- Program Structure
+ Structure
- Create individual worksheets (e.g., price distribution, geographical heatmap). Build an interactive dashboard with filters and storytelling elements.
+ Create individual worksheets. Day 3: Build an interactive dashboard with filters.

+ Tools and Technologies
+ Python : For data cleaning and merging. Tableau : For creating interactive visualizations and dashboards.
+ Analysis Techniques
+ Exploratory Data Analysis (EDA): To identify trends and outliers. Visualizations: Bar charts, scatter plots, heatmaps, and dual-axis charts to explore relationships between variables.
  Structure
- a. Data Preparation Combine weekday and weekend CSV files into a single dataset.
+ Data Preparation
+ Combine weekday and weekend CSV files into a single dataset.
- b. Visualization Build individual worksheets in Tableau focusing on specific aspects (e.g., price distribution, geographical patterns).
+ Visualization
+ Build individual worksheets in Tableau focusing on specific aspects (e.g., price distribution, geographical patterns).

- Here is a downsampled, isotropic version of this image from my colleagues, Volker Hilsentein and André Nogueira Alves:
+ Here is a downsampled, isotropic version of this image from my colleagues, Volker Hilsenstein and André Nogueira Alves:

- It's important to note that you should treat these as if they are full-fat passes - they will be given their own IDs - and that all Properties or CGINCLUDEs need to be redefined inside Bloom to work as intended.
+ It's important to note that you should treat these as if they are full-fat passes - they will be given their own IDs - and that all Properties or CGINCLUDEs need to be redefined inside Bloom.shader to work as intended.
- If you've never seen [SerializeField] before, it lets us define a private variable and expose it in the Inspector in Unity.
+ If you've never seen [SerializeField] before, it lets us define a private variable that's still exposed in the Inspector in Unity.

* _What the exercise asks_: Which lines above contain "Structure"? Show each of them.

* _Task answer_:
- Program Structure
+ Structure
  Structure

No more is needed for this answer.